Problem to work on:
Beneath this instruction is a listing; print exactly the lines in it starting at the line that contains "[204,981,253,1002] mind ->" and going through the line that contains "[562,257,756,283] (or Cmd)".

Supplied data:
▽
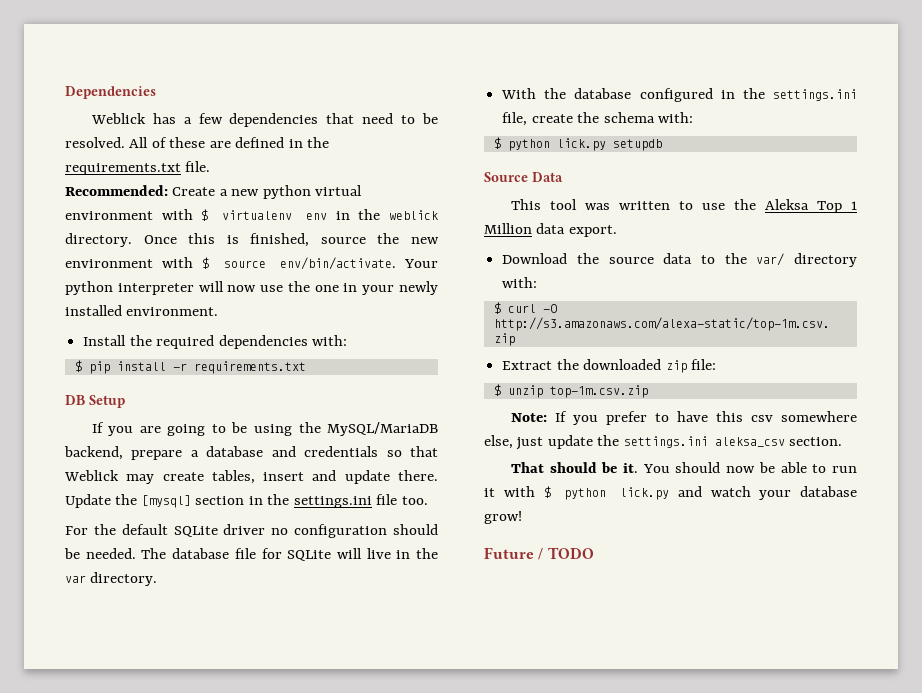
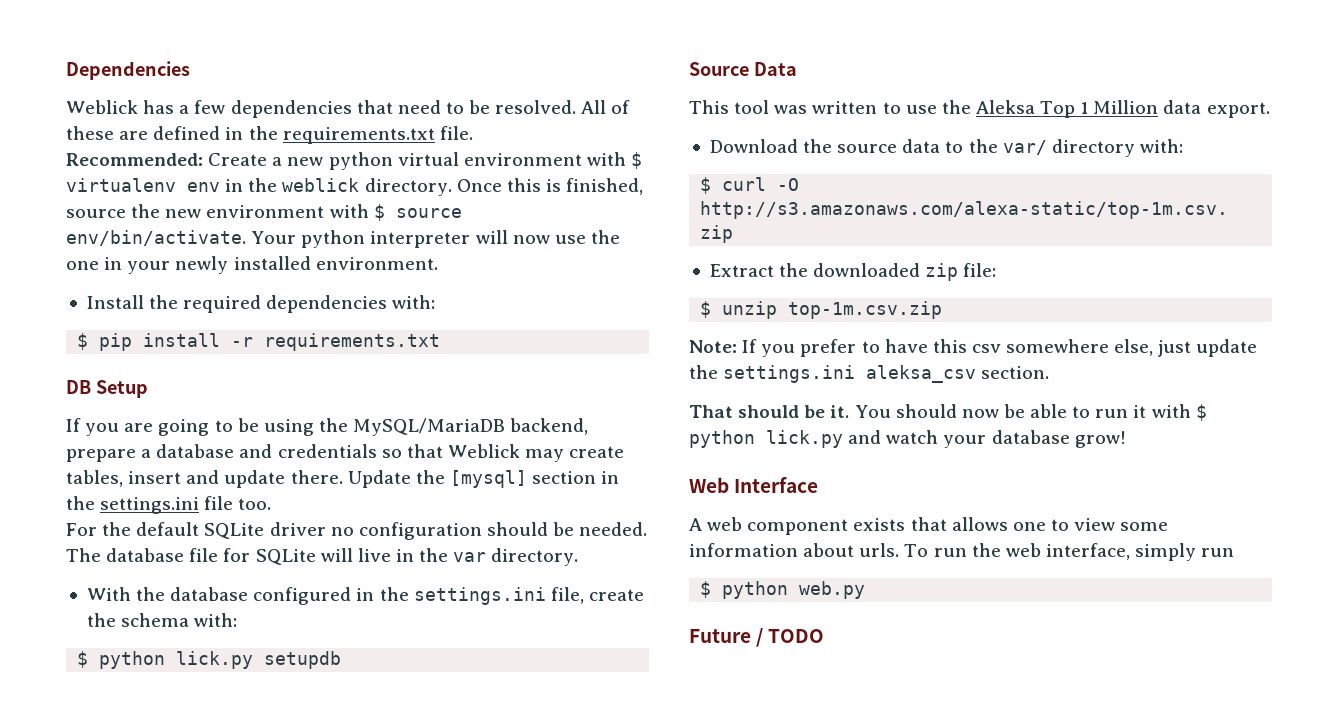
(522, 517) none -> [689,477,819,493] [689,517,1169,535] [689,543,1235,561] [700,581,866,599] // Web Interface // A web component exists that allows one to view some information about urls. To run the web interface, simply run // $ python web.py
△
▽
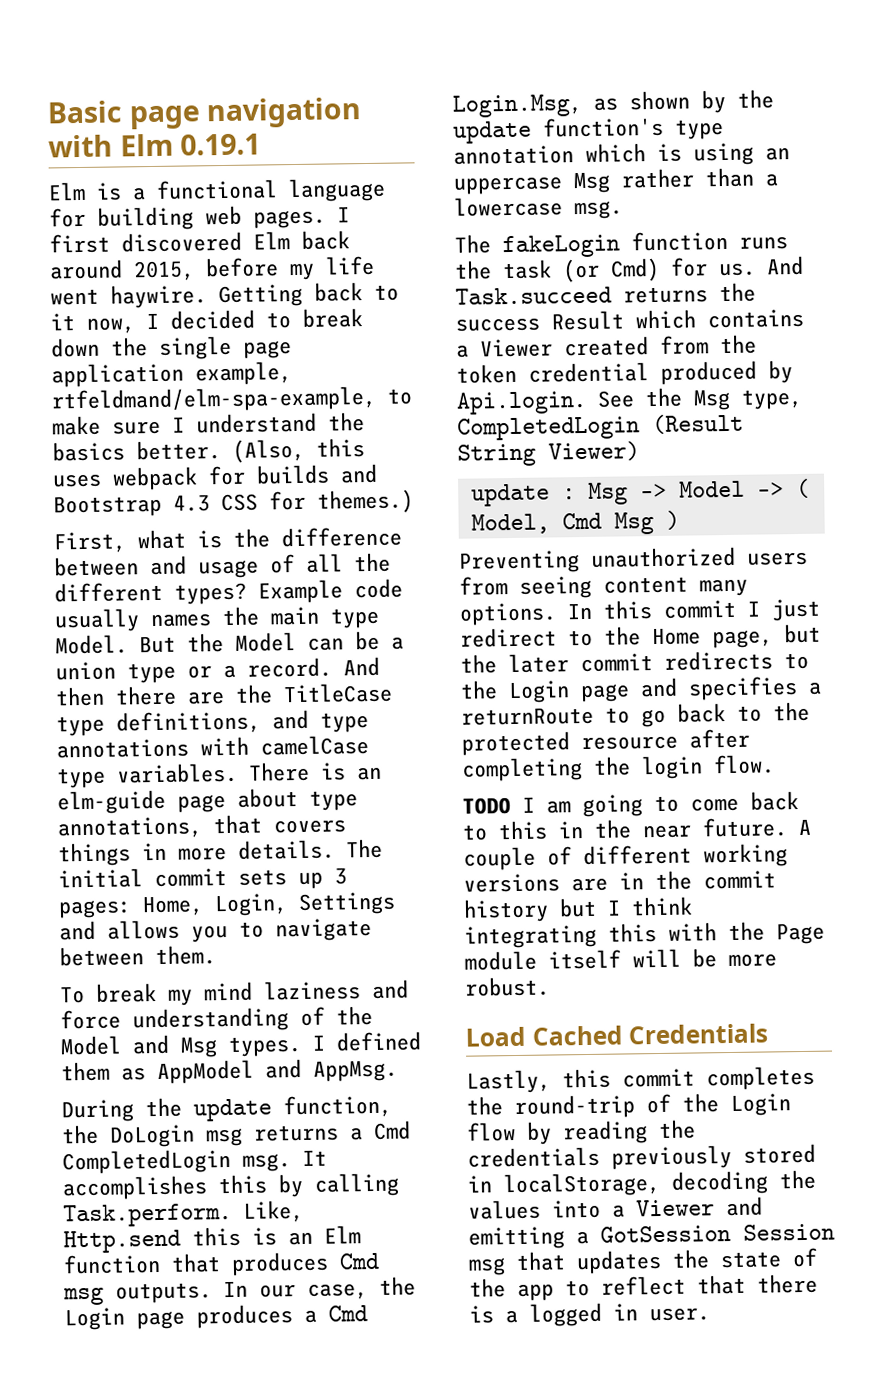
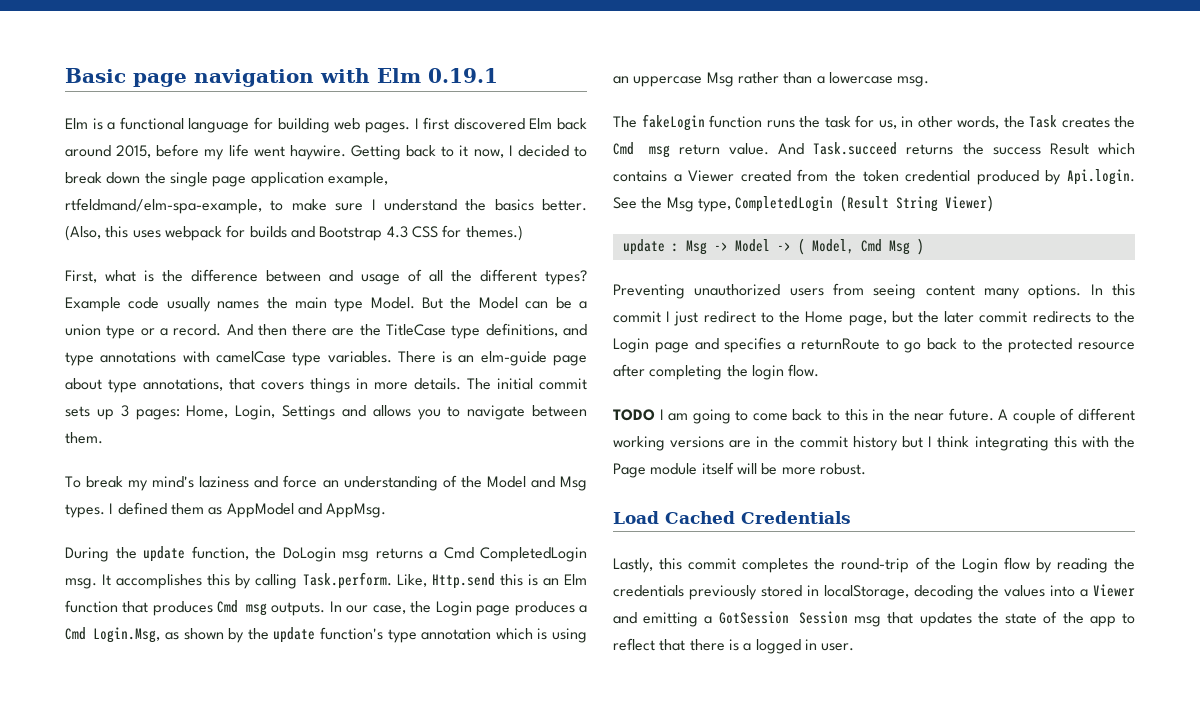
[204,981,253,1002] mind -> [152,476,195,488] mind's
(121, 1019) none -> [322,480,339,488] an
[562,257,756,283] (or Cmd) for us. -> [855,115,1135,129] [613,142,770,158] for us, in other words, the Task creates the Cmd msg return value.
△
▽
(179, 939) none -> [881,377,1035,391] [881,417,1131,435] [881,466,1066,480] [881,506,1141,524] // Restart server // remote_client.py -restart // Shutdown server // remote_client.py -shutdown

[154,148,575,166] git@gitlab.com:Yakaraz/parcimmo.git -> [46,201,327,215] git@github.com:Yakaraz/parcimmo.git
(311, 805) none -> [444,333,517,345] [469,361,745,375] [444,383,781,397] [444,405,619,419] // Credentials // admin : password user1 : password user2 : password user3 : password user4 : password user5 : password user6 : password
△
Output:
[204,981,253,1002] mind -> [152,476,195,488] mind's
(121, 1019) none -> [322,480,339,488] an
[562,257,756,283] (or Cmd) for us. -> [855,115,1135,129] [613,142,770,158] for us, in other words, the Task creates the Cmd msg return value.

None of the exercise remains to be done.